** Opening Data for this exercise block **
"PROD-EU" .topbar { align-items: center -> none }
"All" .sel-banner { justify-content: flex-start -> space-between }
** Closing Data for this exercise block **
** Opening Data for this exercise block **
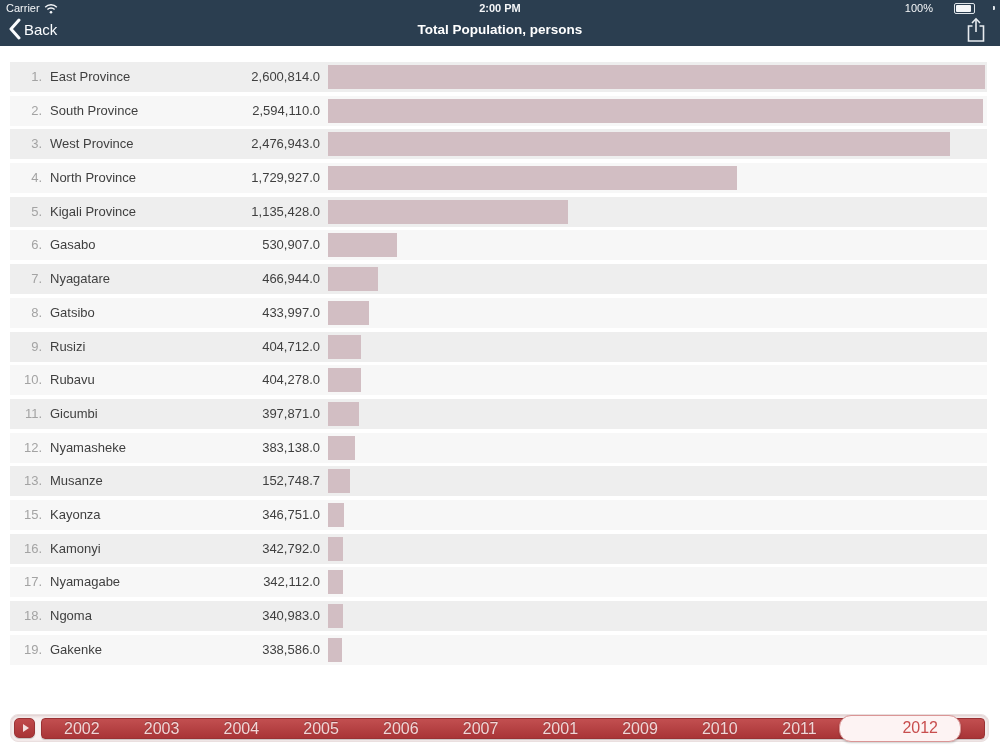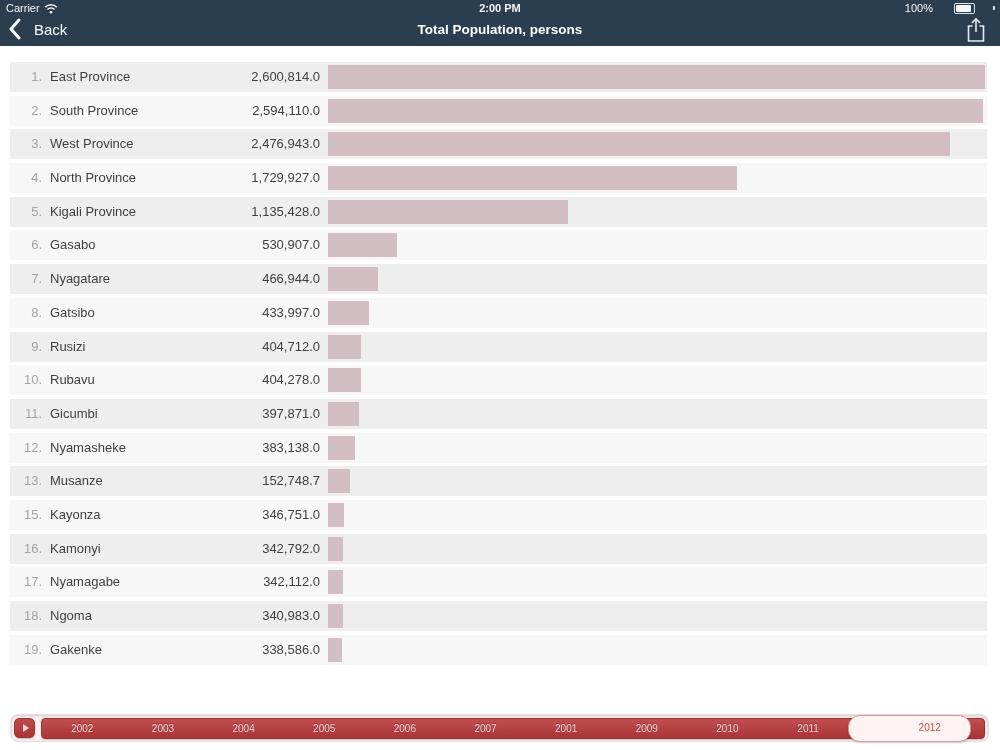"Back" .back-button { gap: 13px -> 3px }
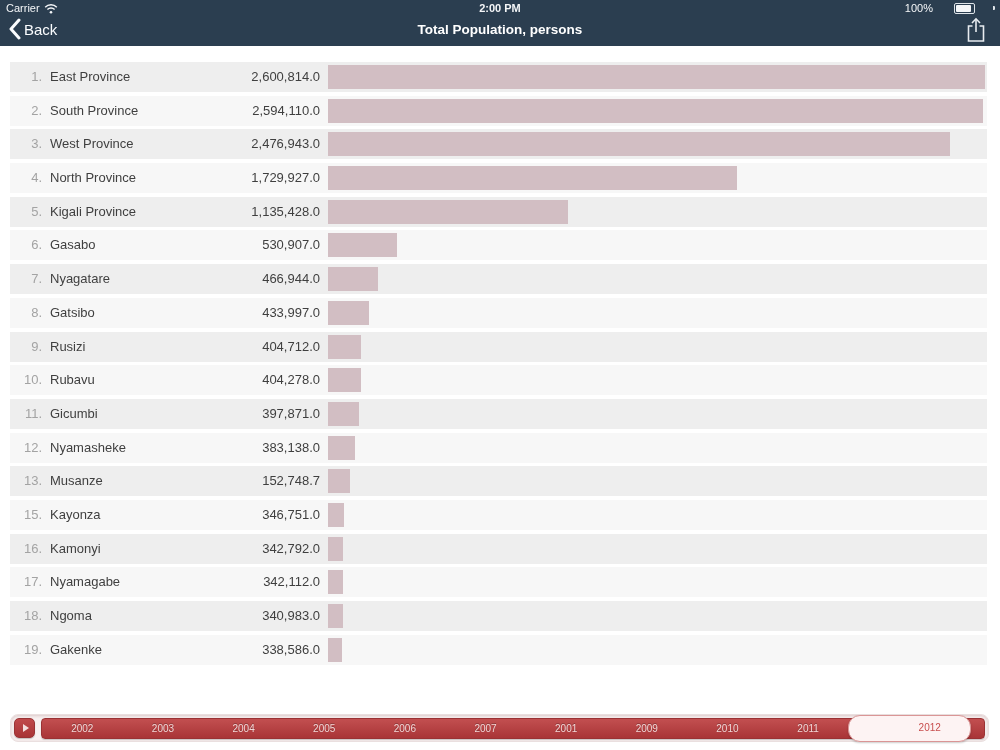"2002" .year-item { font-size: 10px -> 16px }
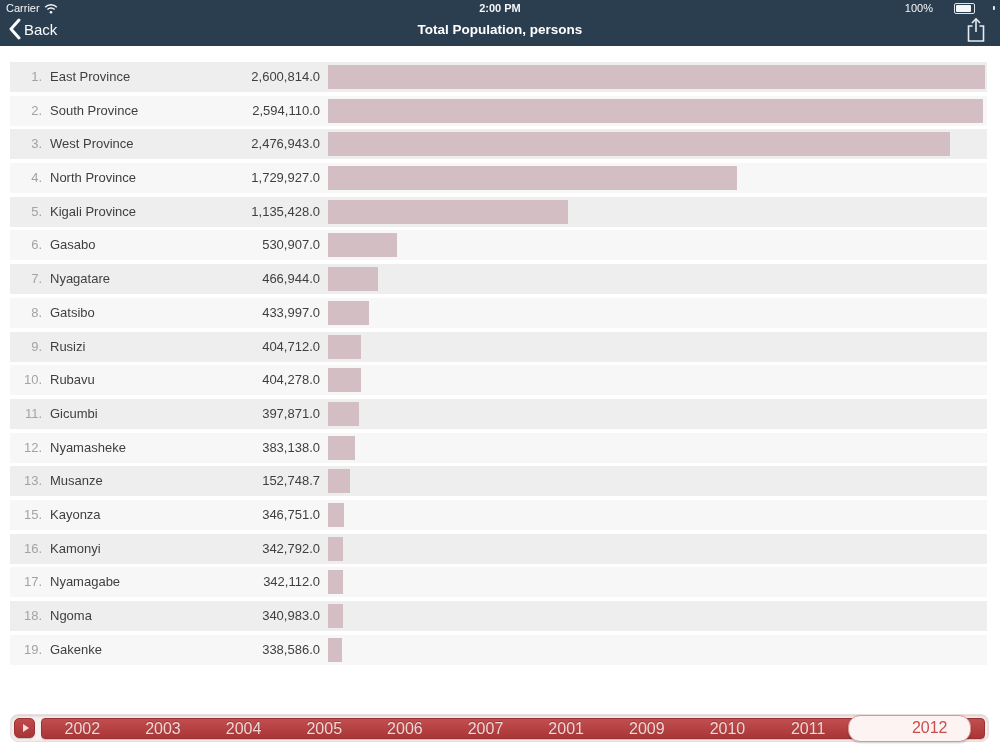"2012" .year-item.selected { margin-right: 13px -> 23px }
** Closing Data for this exercise block **
Task instructions –
In the entries above, find the line with "align-items: center ->" and the line with "justify-content: flex-start ->", then restate word for word both of them and every line between, with nothing more.

Exercise result –
"PROD-EU" .topbar { align-items: center -> none }
"All" .sel-banner { justify-content: flex-start -> space-between }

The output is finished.